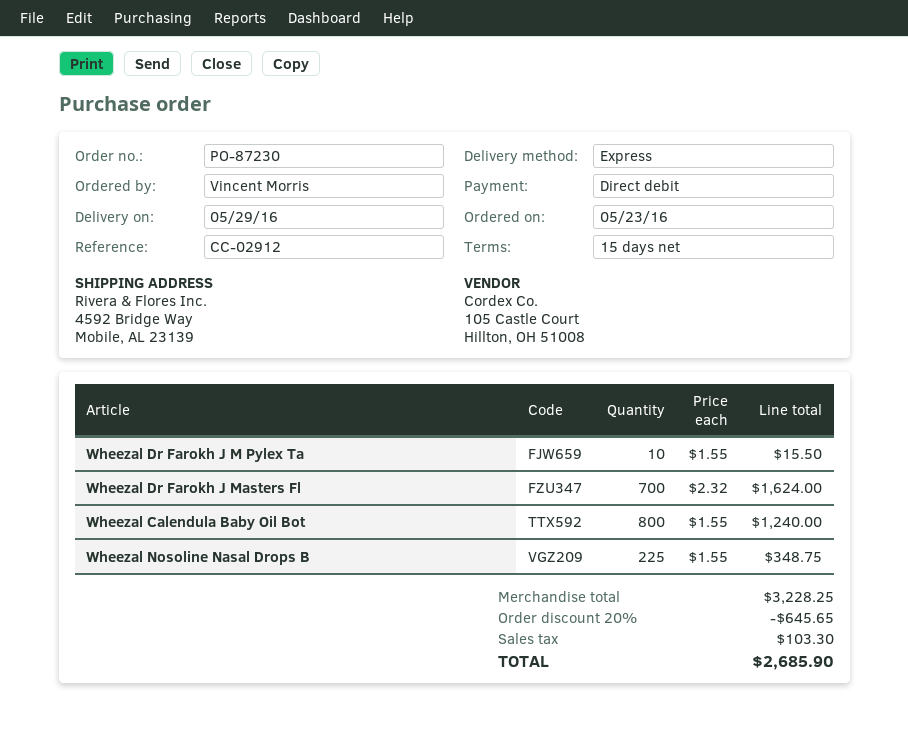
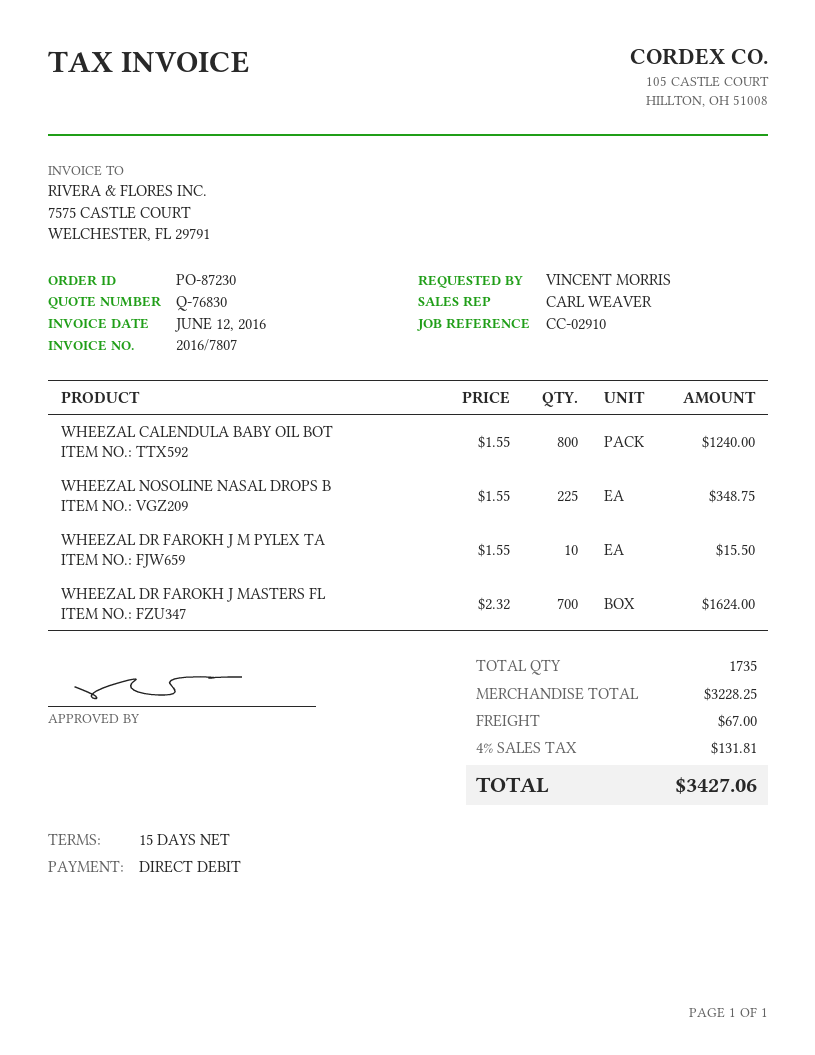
reference: CC-02912 -> CC-02910
discount: 20% = 645.65 -> none
shipping: none -> 67.00
tax: 103.30 -> 131.81
total: 2685.90 -> 3427.06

## The problem
Report each line of the data that includes the string "none".

## Result
discount: 20% = 645.65 -> none
shipping: none -> 67.00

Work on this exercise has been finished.